Life is what we make it.
And I have made mine.
Made it tragedy.
Made it pain.
Made it sorrow.
Made it nothing.
And yet,
I still don't care.
Can't eat,
can't sleep,
can't read,
can't write.
I can do nothing
but let,
this slow life wane.

Undeserving

I am a putrid cesspool of depression and despair.
Let me dwell in the dark plane,
curled in a ball atop my wall.
I am forgotten existence,
a well of nothingness.
Never remaining happy,
a lost child,
heart, mind, and soul.
A pillar of gibbering insanity,
let me finish my work.
I will write,
until my final word flows,
upon the parchment of my demise.
All the things I used to enjoy,
faded from my id.
The super ego writhing in its death throws.
I am undeserving of love.

Mar 8, 2014

Displeasure of the Flesh

I want to feel joy.
Yet, I fail at forcing it to the surface.
I am a stranger to myself.
The only thing I really know,
Is that I am.
My heart, 
is full of anger, rage, and despair.
They are buried deep inside
A pit with walls of loneliness and sorrow. 
Always seeking yet never finding.
Eternally here, and never there.
I am slowly killed by earthly toxins,
dis-pleasures, of the flesh.
Life is short, and I am thankful.

Death of the Lion

Normally, he would be here.
Supping with the rest of the pride.
Joyously filling his belly.

Now my eyes are full of tears,
For in the cold earth, lies his hide.
oh my poor beautiful baby.

This is the first night, in so many years.
The sorrow washes like a tide.
And I just try to hold steady.

His roar was a mewl of the sweetest affection.
Noble, pure, and innocent.
And with never a hint of any indignation.

He was the happiest when he could sit in my lap.
Purring so contentedly.
He would arch his back and mew in his own special way.
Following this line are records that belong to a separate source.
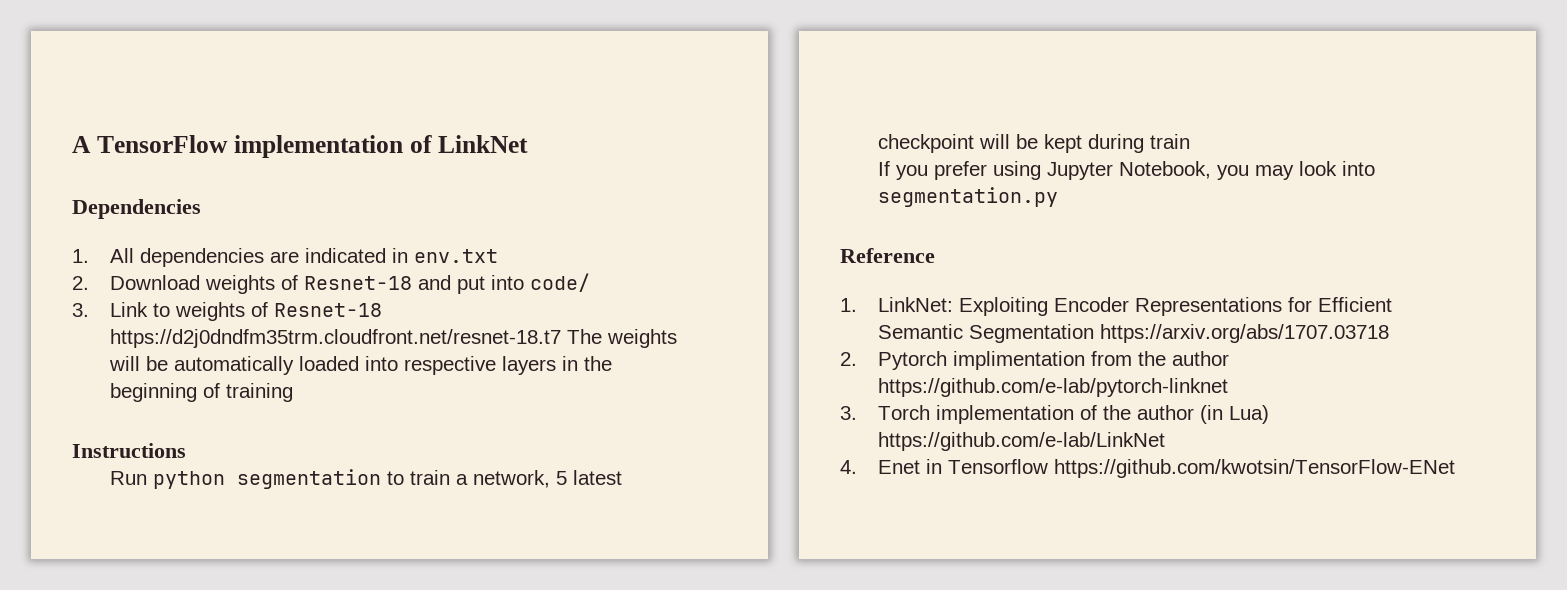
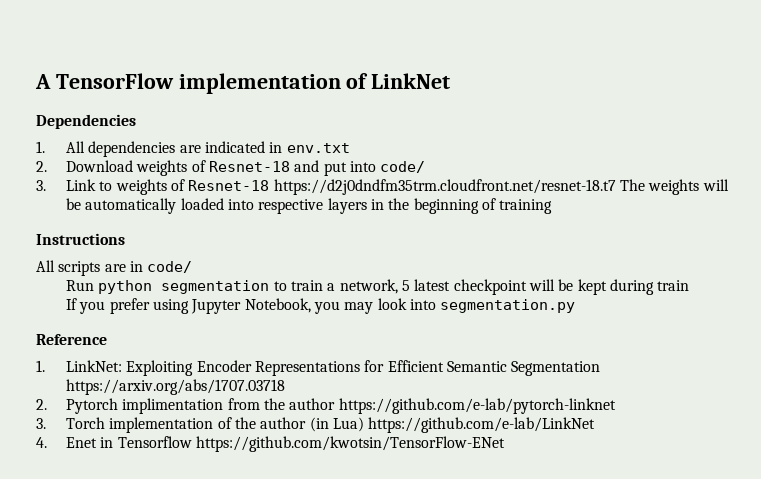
+ All scripts are in code/

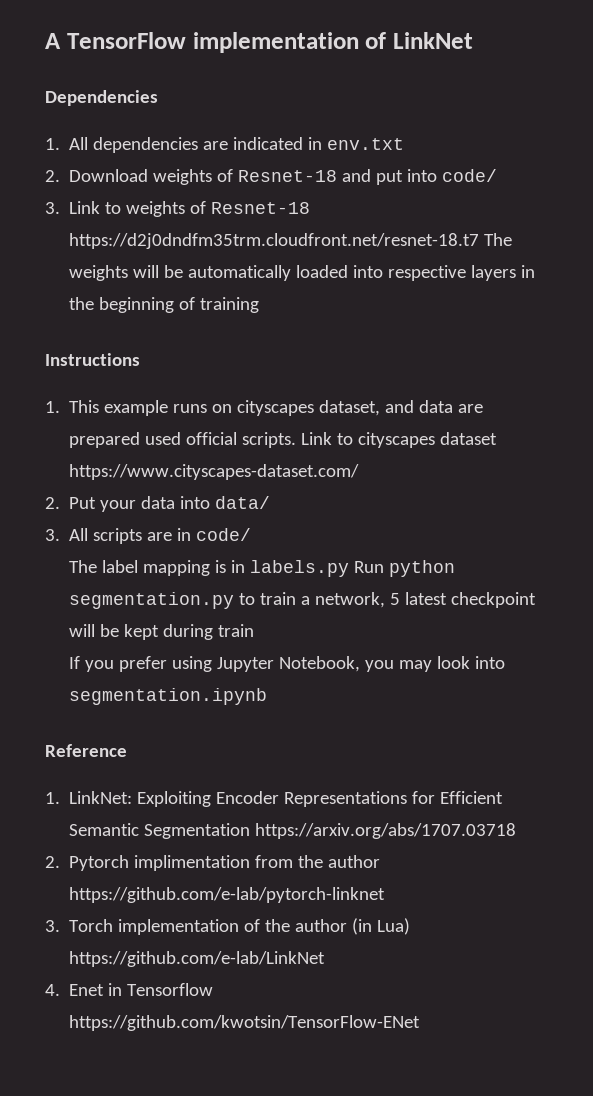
- All scripts are in code/
+ 1. This example runs on cityscapes dataset, and data are prepared used official scripts. Link to cityscapes dataset https://www.cityscapes-dataset.com/
+ 2. Put your data into data/
+ 3. All scripts are in code/
- Run python segmentation to train a network, 5 latest checkpoint will be kept during train
+ The label mapping is in labels.py Run python segmentation.py to train a network, 5 latest checkpoint will be kept during train
- If you prefer using Jupyter Notebook, you may look into segmentation.py
+ If you prefer using Jupyter Notebook, you may look into segmentation.ipynb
His name was Leon. But I called him Leo, Lion.
Another King among cats.
I love him so very much, oh how I will miss him.

Hum Drum

There is so much to do.
Yet I can do none of it.
I can barely keep my eyes open,
or keep my face lifted.
I slept until late afternoon today.
And all I want to do,
is go back to bed.
Pain only increases,
body and soul.
My heart is weak,
my head is in agony,
and my lungs strain for breath.
The will to live barely clings.
Stubbornly hanging to a few threads.
At times I wake up,
and wish I hadn't.
So I sit here in abject boredom.
For nothing relieves my emptiness.
I am a hollow being wrought of misery.

Tired Despair

I just want to lay down and cry,
and yet I really don't know why.
All I want to do is fly,
far away after I die.
Things are going so awry,
my mind feels like its finally fried.
Will I make it to July?
That is something I can't descry.

Feels like I am being ignored
as I sit here so sad and bored
and think that I might be abhorred
by the ones I so adore.
Sadness now is my award,
misery my one accord.
Will I ever be restored?
Or will I fall upon my sword?

I wish that I didn't care
for my heart it is stripped so bare.
I run my fingers through my hair
as I lay here and despair.
My life is a short opere
that ends with eulogistic prayer.
Can I even be repaired?
I doubt it, I am too impaired.

I guess it is all a game,
one that is so long and lame.
One without a single aim,
except for misery and pain.
So I'll just sit here and complain
for on myself lies all the blame.
What can I ever reclaim?
Nothing, just what I became.





This Slow Death

I'm dying.
How long will it take?
This slow death wears upon me.
I know, I am on my way.
I eat like a bird,
yet I possess no hunger.
Not even a drop of desire,
to let food pass my lips.
Maybe that is why I am so tired?
But how can I eat?
The very thought of it makes me want to vomit.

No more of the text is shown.